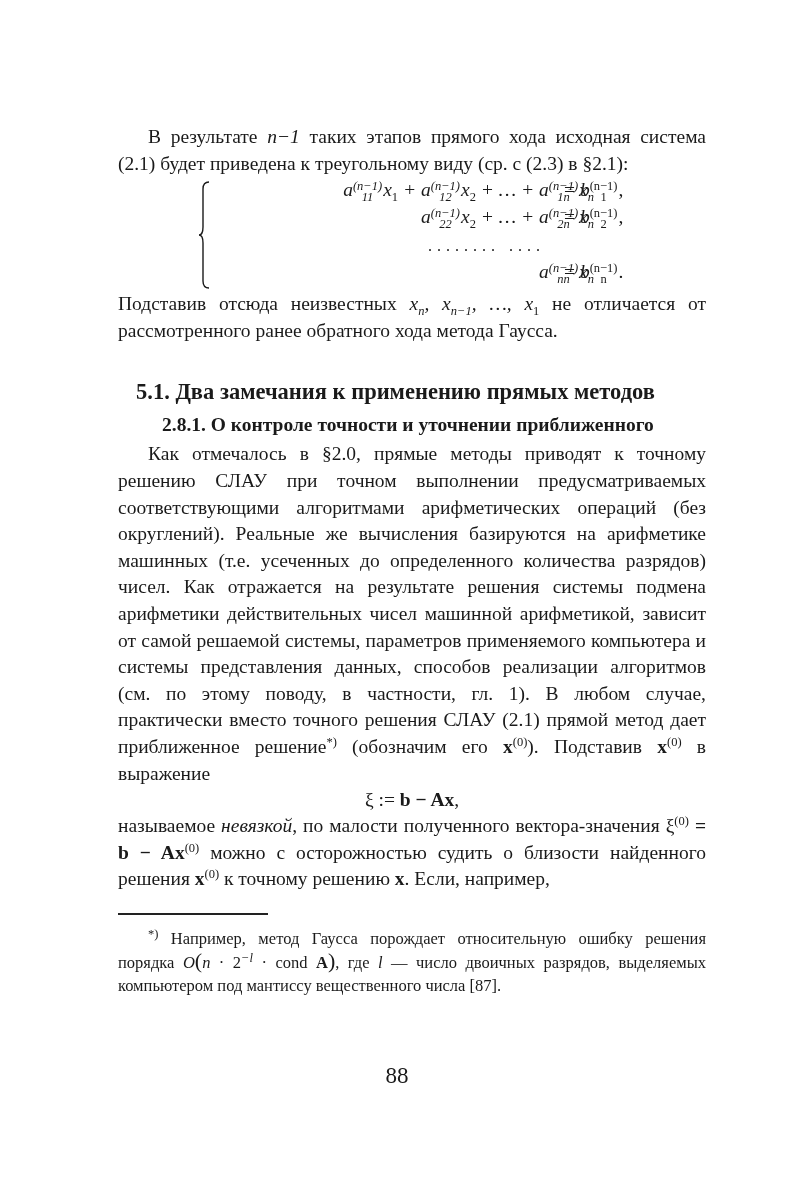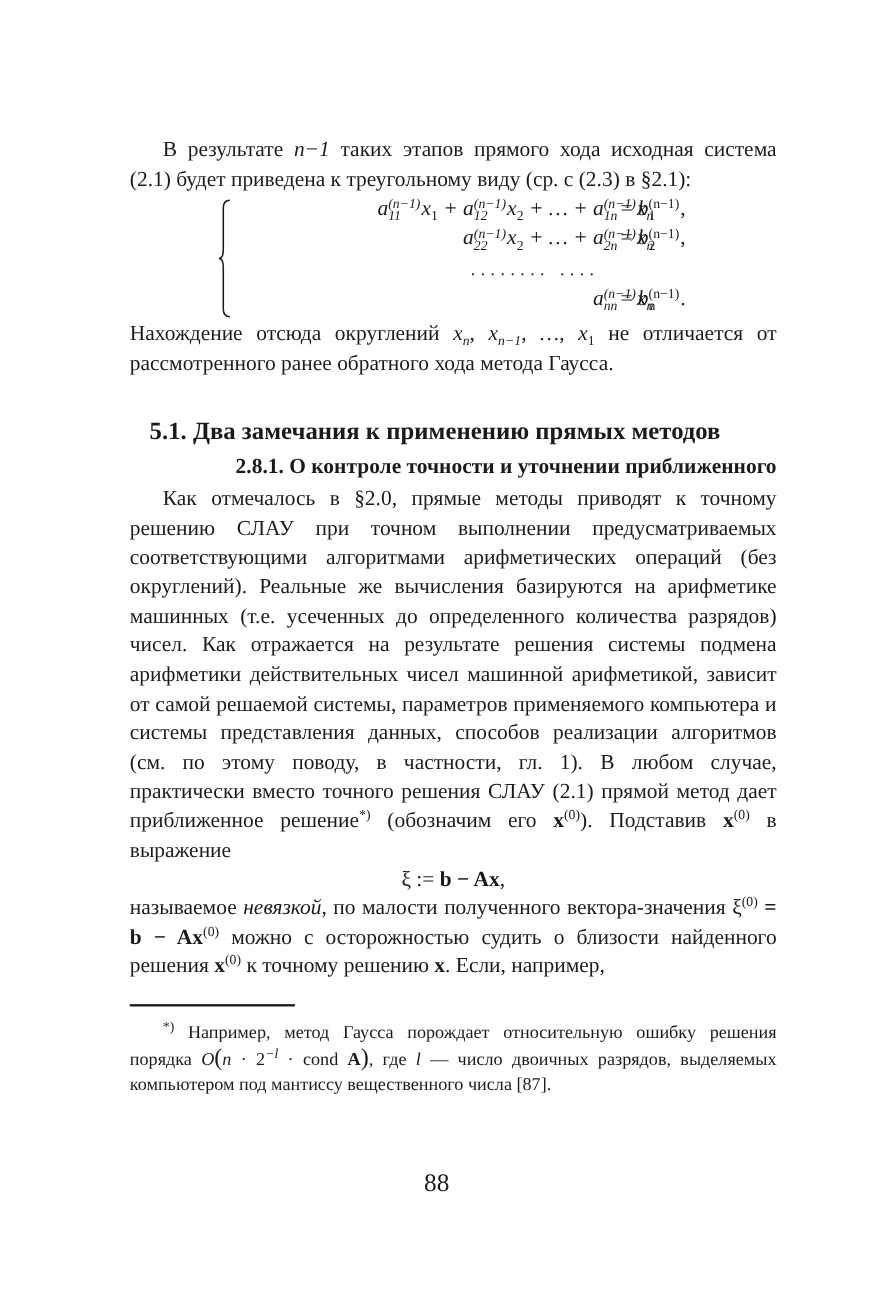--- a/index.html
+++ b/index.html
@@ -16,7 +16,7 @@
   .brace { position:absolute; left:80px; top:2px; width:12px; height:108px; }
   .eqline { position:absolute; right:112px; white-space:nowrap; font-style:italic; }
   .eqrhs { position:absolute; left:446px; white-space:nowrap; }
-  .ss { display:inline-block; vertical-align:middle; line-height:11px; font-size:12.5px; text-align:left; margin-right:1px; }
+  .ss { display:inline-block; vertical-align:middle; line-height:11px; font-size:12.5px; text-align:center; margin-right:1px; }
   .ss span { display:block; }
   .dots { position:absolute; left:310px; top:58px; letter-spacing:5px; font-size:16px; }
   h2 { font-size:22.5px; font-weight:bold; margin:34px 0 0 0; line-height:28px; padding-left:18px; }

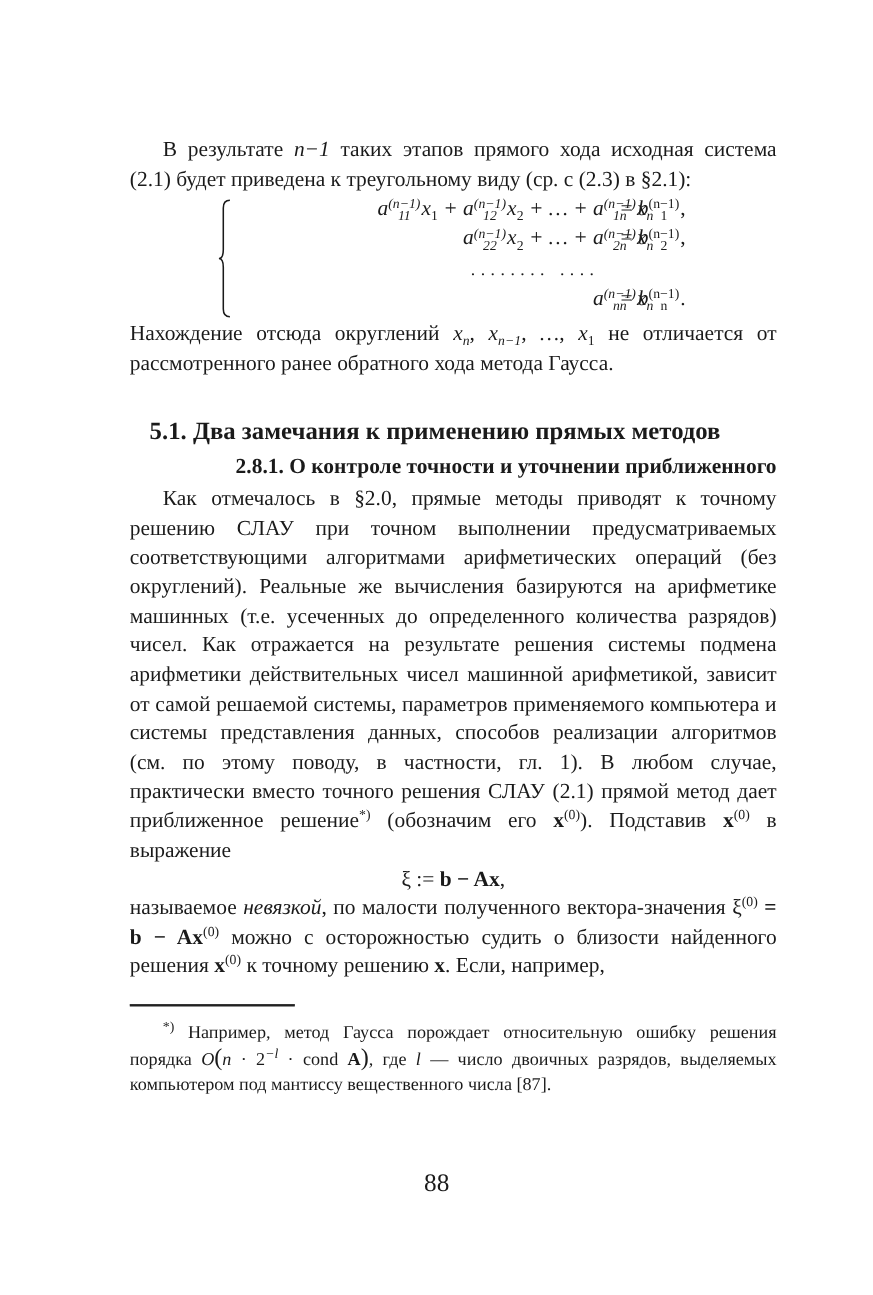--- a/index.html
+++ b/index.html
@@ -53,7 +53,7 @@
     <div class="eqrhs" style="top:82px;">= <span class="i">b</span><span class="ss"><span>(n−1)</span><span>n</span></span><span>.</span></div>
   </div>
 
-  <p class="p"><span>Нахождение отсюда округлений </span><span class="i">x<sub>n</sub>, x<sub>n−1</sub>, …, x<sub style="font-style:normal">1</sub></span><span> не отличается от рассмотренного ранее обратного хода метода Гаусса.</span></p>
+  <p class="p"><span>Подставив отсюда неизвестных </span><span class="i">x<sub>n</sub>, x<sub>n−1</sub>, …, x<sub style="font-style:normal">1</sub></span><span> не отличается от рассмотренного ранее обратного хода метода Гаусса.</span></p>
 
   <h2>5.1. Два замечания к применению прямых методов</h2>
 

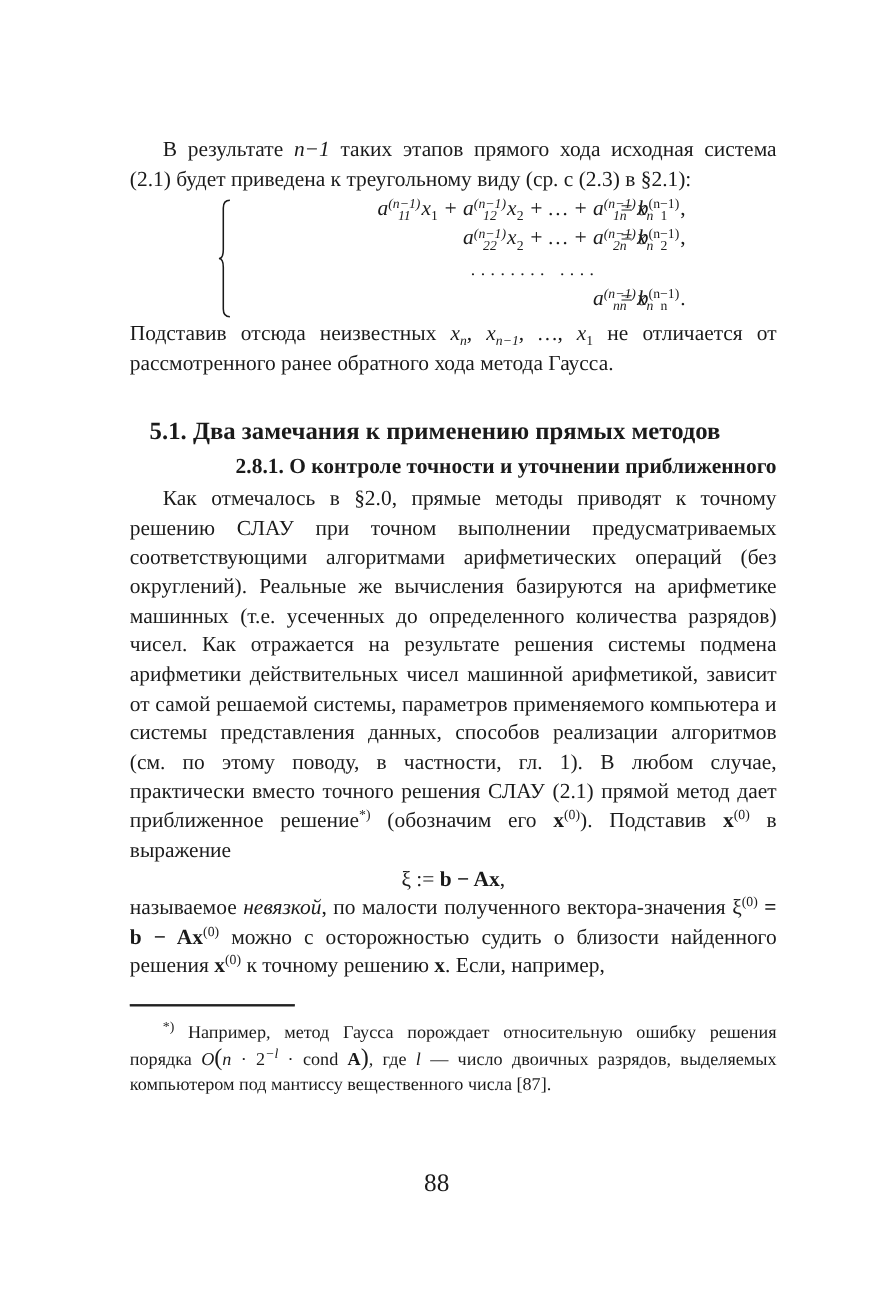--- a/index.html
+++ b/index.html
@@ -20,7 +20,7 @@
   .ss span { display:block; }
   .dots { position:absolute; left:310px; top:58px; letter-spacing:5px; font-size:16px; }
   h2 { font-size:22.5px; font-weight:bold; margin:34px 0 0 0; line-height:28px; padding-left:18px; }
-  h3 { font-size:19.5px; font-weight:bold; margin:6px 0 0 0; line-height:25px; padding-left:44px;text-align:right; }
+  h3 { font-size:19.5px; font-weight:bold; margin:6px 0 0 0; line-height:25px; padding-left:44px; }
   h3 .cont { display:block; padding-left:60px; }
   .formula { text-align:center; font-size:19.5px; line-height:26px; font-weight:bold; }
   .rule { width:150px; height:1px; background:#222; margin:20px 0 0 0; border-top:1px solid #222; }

________________

* [TASK STATEMENT]: The expected output is each entry given again word for word, with pictures dropped.

* [TASK RESULT]:
--- a/index.html
+++ b/index.html
@@ -16,7 +16,7 @@
   .brace { position:absolute; left:80px; top:2px; width:12px; height:108px; }
   .eqline { position:absolute; right:112px; white-space:nowrap; font-style:italic; }
   .eqrhs { position:absolute; left:446px; white-space:nowrap; }
-  .ss { display:inline-block; vertical-align:middle; line-height:11px; font-size:12.5px; text-align:left; margin-right:1px; }
+  .ss { display:inline-block; vertical-align:middle; line-height:11px; font-size:12.5px; text-align:center; margin-right:1px; }
   .ss span { display:block; }
   .dots { position:absolute; left:310px; top:58px; letter-spacing:5px; font-size:16px; }
   h2 { font-size:22.5px; font-weight:bold; margin:34px 0 0 0; line-height:28px; padding-left:18px; }

--- a/index.html
+++ b/index.html
@@ -53,7 +53,7 @@
     <div class="eqrhs" style="top:82px;">= <span class="i">b</span><span class="ss"><span>(n−1)</span><span>n</span></span><span>.</span></div>
   </div>
 
-  <p class="p"><span>Нахождение отсюда округлений </span><span class="i">x<sub>n</sub>, x<sub>n−1</sub>, …, x<sub style="font-style:normal">1</sub></span><span> не отличается от рассмотренного ранее обратного хода метода Гаусса.</span></p>
+  <p class="p"><span>Подставив отсюда неизвестных </span><span class="i">x<sub>n</sub>, x<sub>n−1</sub>, …, x<sub style="font-style:normal">1</sub></span><span> не отличается от рассмотренного ранее обратного хода метода Гаусса.</span></p>
 
   <h2>5.1. Два замечания к применению прямых методов</h2>
 

--- a/index.html
+++ b/index.html
@@ -20,7 +20,7 @@
   .ss span { display:block; }
   .dots { position:absolute; left:310px; top:58px; letter-spacing:5px; font-size:16px; }
   h2 { font-size:22.5px; font-weight:bold; margin:34px 0 0 0; line-height:28px; padding-left:18px; }
-  h3 { font-size:19.5px; font-weight:bold; margin:6px 0 0 0; line-height:25px; padding-left:44px;text-align:right; }
+  h3 { font-size:19.5px; font-weight:bold; margin:6px 0 0 0; line-height:25px; padding-left:44px; }
   h3 .cont { display:block; padding-left:60px; }
   .formula { text-align:center; font-size:19.5px; line-height:26px; font-weight:bold; }
   .rule { width:150px; height:1px; background:#222; margin:20px 0 0 0; border-top:1px solid #222; }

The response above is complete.